Une autre tactique est de plus en plus fréquemment employée par certains journalistes : tenter d’opposer les deux porte-parole du parti, Françoise David qui n’a pu se faire élire dans Gouin et Khadir qui l’a été dans Mercier.
Voici un autre extrait de la chronique de Mme Gagnon qui l’illustre bien : « On comprend qu’il (Khadir) ait trouvé plus intéressant d’être en vedette à Toronto (plutôt) que de se contenter d’écouter sagement les interventions des militants de son parti pendant deux longues journées en étant flanqué, par-dessus le marché, d’une coprésidente à laquelle il aurait tout de même dû céder le crachoir de temps à autre ».
Ce ton journalistique, cynique et persifleur, est à la mode depuis plusieurs années sur la colline parlementaire québécoise. Il contribue beaucoup à maintenir la morosité ambiante dans les cercles politiques qui déteint maintenant dans l’ensemble de la population. Au lieu de rapporter correctement et de commenter de façon pertinente le contenu des politiques mises de l’avant par les différents partis, on s’arrête souvent à des aspects superficiels de l’actualité en s’efforçant d’écorcher la personnalité des politiciens qui les préconisent et en ne se privant surtout pas de leur faire des procès d’intention si les circonstances le permettent.
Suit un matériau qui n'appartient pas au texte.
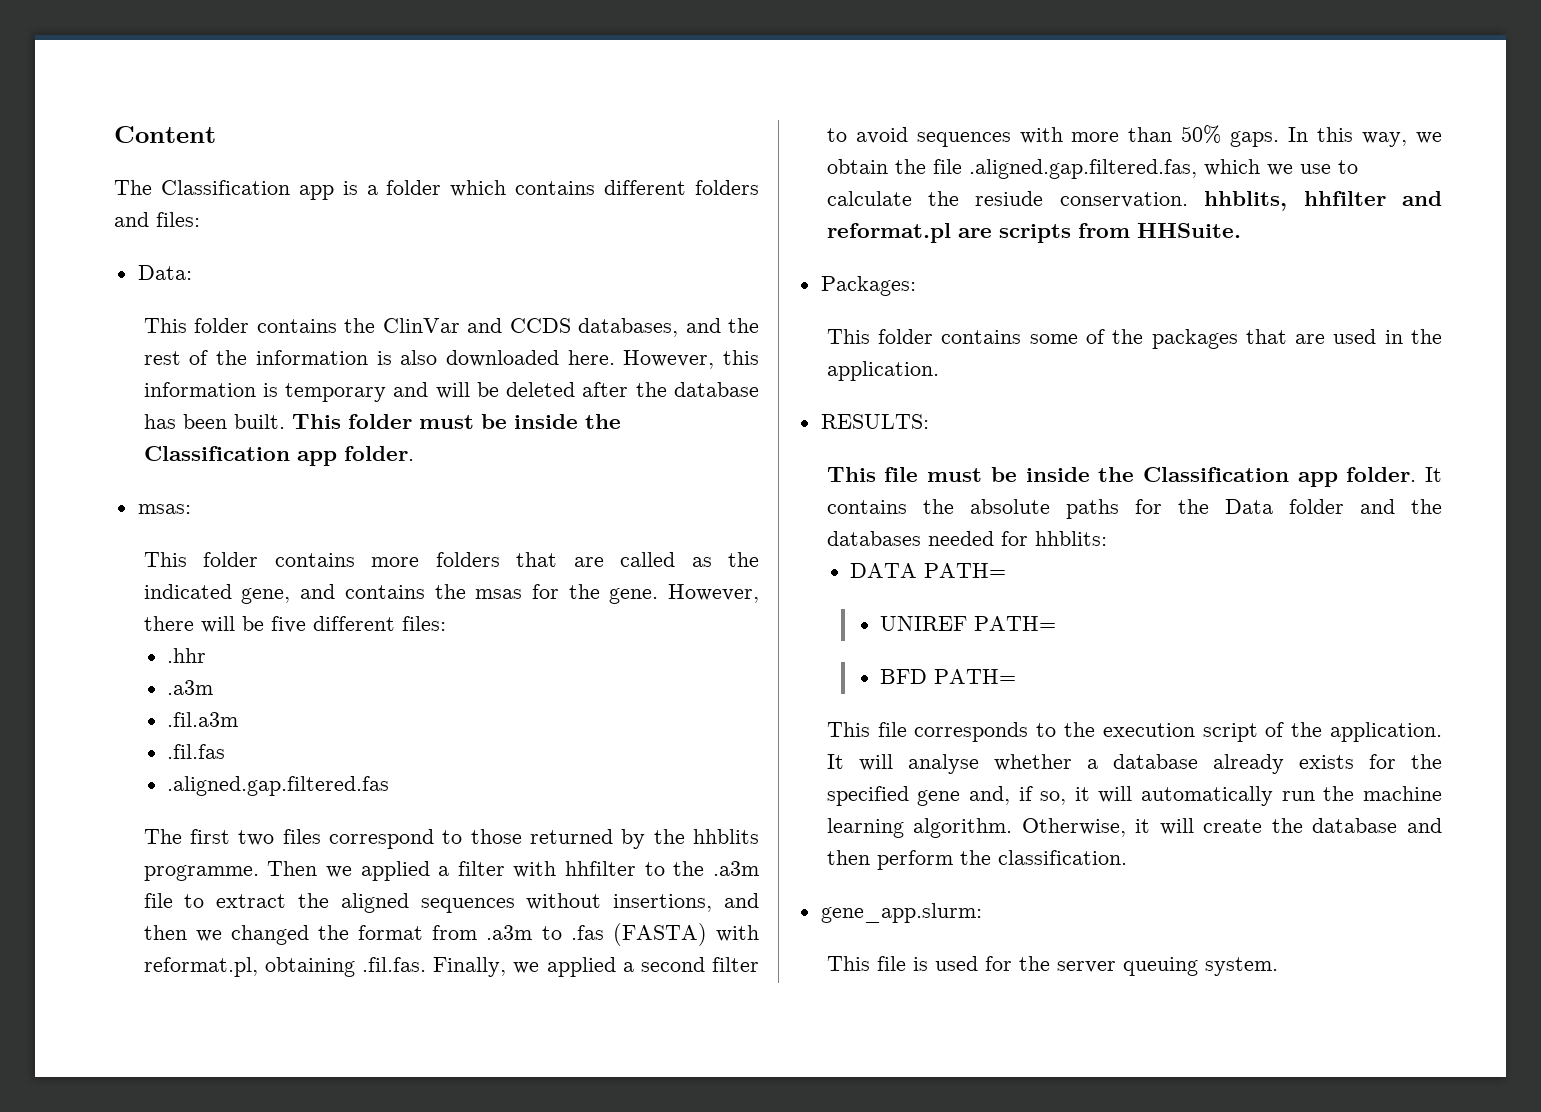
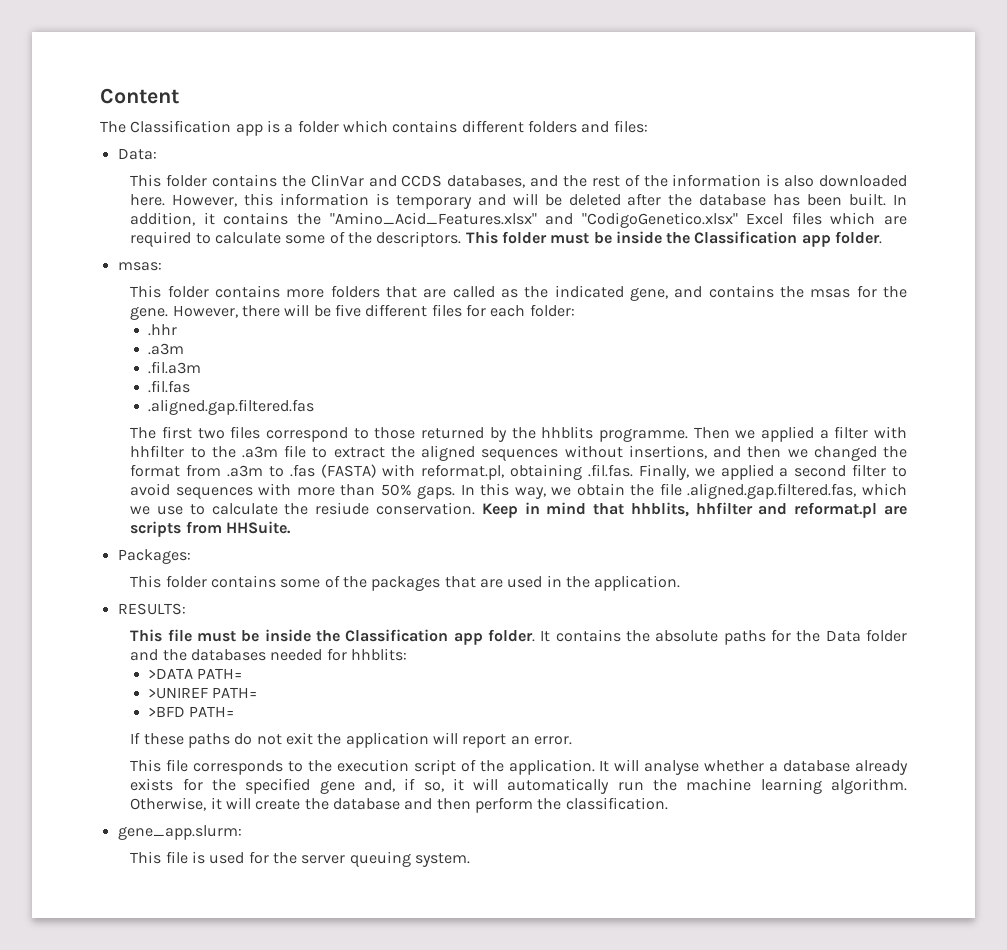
+ In addition, it contains the "Amino_Acid_Features.xlsx" and "CodigoGenetico.xlsx" Excel files which are required to calculate some of the descriptors.
- However, there will be five different files:
+ However, there will be five different files for each folder:
- In this way, we obtain the file .aligned.gap.filtered.fas, which we use to calculate the resiude conservation. hhblits, hhfilter and reformat.pl are scripts from HHSuite.
+ In this way, we obtain the file .aligned.gap.filtered.fas, which we use to calculate the resiude conservation. Keep in mind that hhblits, hhfilter and reformat.pl are scripts from HHSuite.
- DATA PATH=
- UNIREF PATH=
- BFD PATH=
+ >DATA PATH=
+ >UNIREF PATH=
+ >BFD PATH=
+ If these paths do not exit the application will report an error.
Un nouveau parti de gauche idéaliste comme l’est Québec solidaire, dont le programme se démarque des partis traditionnels, constitue certes une cible de choix pour ceux et celles qui pratiquent ce genre de journalisme qui se veut ‘cool ’, mais qui traduit souvent leur incompétence professionnelle, leur paresse intellectuelle ou leurs préjugés.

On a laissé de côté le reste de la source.